Josetxo y yo en el 74 fotografiados por Aurora
A veces quedo con todos los yo que he sido y, entre una copa y otra, nos ponemos al día de cómo va la cosa; es una ceremonia pintoresca donde los viejos nos reímos de los jóvenes mientras ellos se quejan del esfuerzo que hicieron, para nada, y escupen por el colmillo eficaces venenos. Recuerda a aquellas reuniones de ex-alumnos donde el que era el más tonto llega en Rolls y el listo de clase viene en bici. Y en el inevitable carrusel de los ¿qué fue de…?y ¿qué pasó con…? repasamos las luces y las sombras de los dientes de la sierra que, año tras año, han ido mutilando aquel cuerpo común del que todos usamos sin poner ninguna restricción. A todos nos cuesta reconocer entre los jirones impresentables que ahora exhibo la magnífica intendencia que en la partida nutría la mochila; ello provoca encendidos debates y el cruce de dedos que señalan culpables que siempre son el mismo, el viejo y cínico yo, que paga las copas y todos los platos que solemos romper.
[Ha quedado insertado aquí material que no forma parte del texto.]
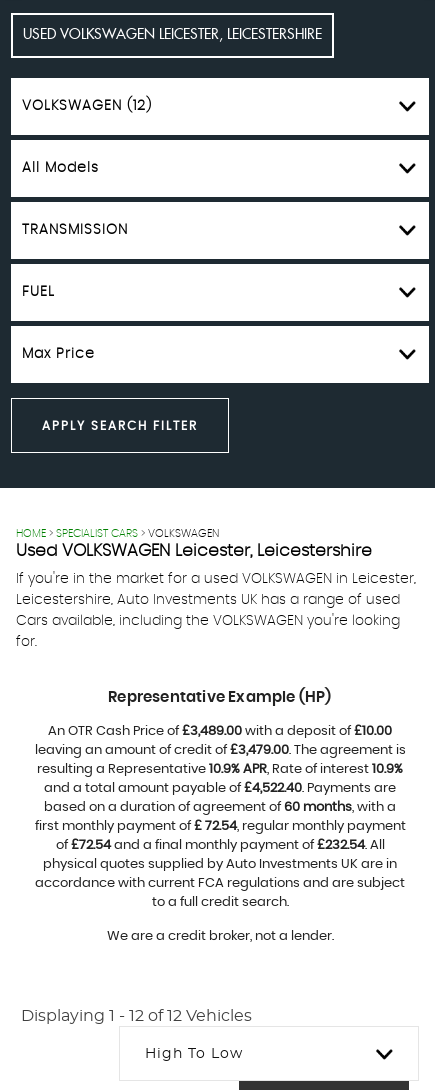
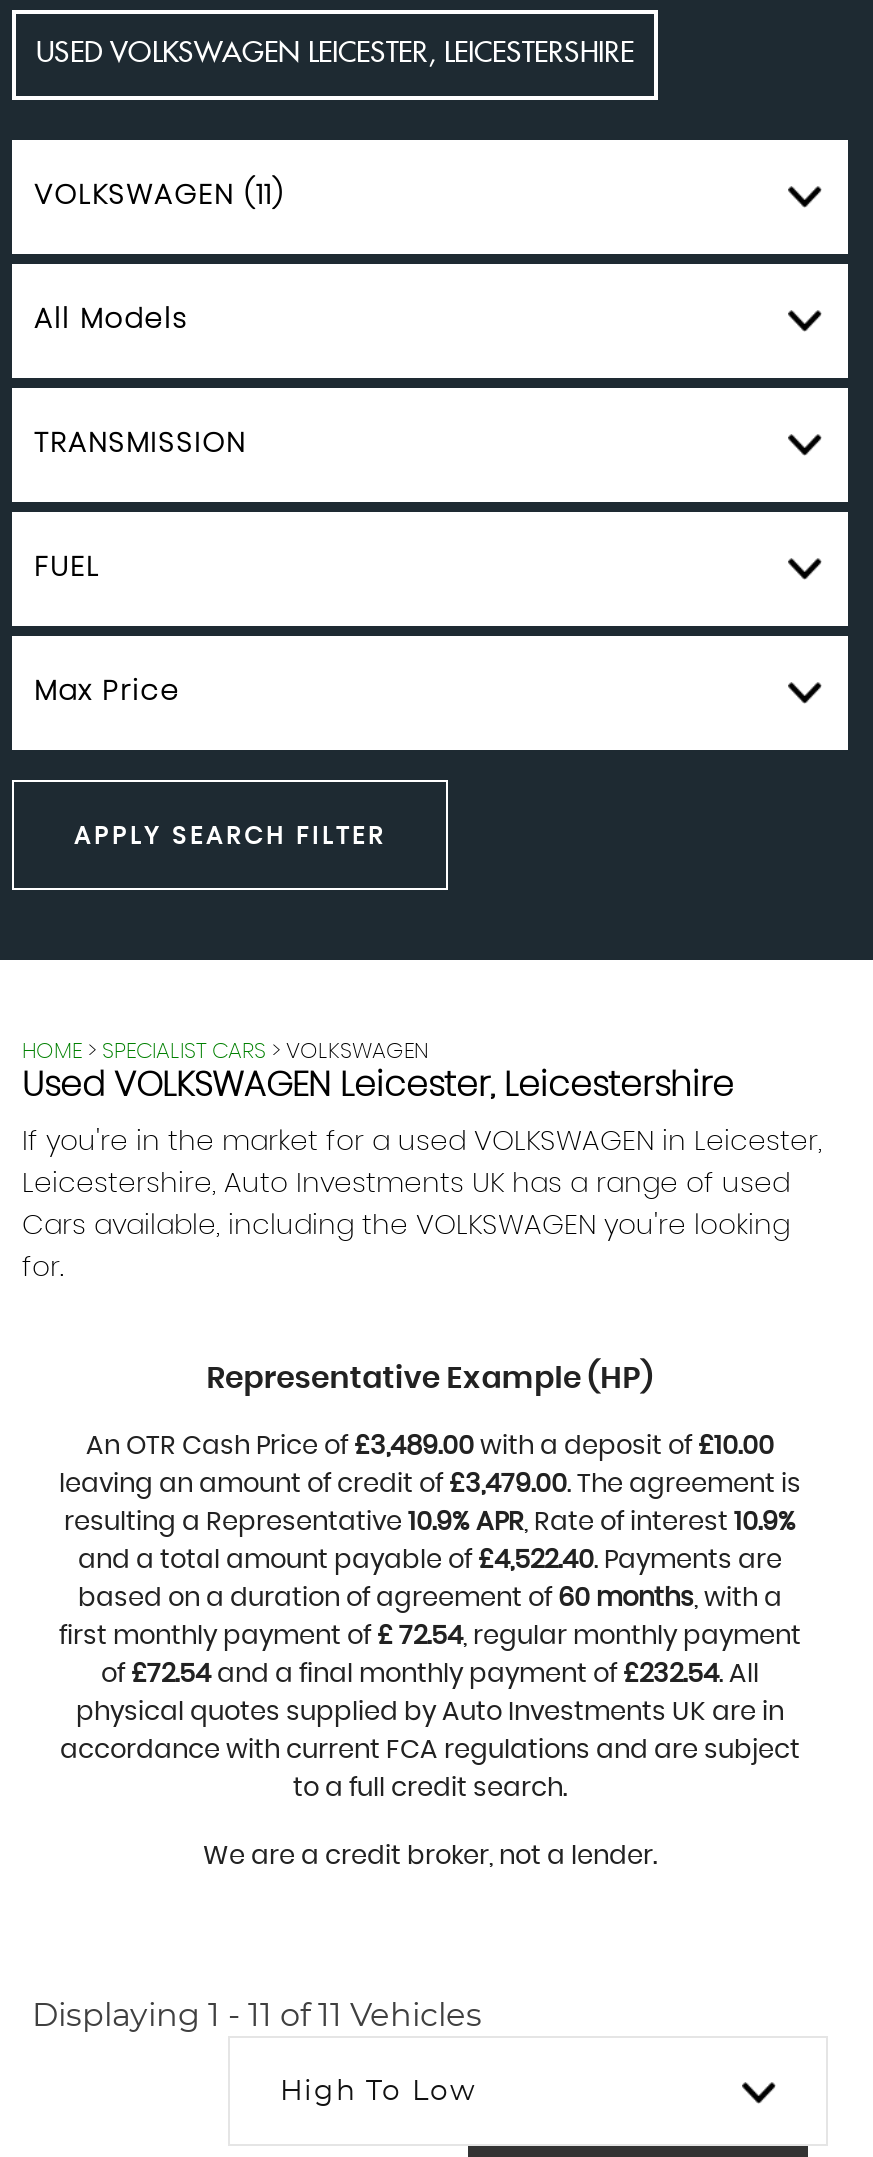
- VOLKSWAGEN (12)
+ VOLKSWAGEN (11)

- Displaying 1 - 12 of 12 Vehicles
+ Displaying 1 - 11 of 11 Vehicles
Alguna vez, cuando los harapos de las banderas quedan velados por sombras oportunas, la reunión enlaza los eslabones solidarios de repasar los éxitos que creemos propios o aquellos recuerdos que la acidez del tiempo no han convertido en una insufrible salmuera que sobresaliva a una lengua que aún mantiene cierta dosis de ternura. La maravillosa arquitectura de otros cuerpos queridos pasa de mano en mano con respeto absoluto; los aromas y los olores de nariz en nariz; los sabores de boca en boca y todas las lágrimas se derraman a la vez, sincera y solemnemente.
Luego renovamos nuestro voto sagrado de volver a reunirnos, del uno para todos, del aquí vamos todos en el mismo barco, del ha sido un privilegio haberte sido; cuando todos se levantan siento el alivio del anfitrión que se ve ya rebasado. Los acompaño hasta la puerta y los despido con la alegría que precede a sentidas añoranzas; luego pago las copas y sonrío mientras mususito en baja voz un “angelicos”.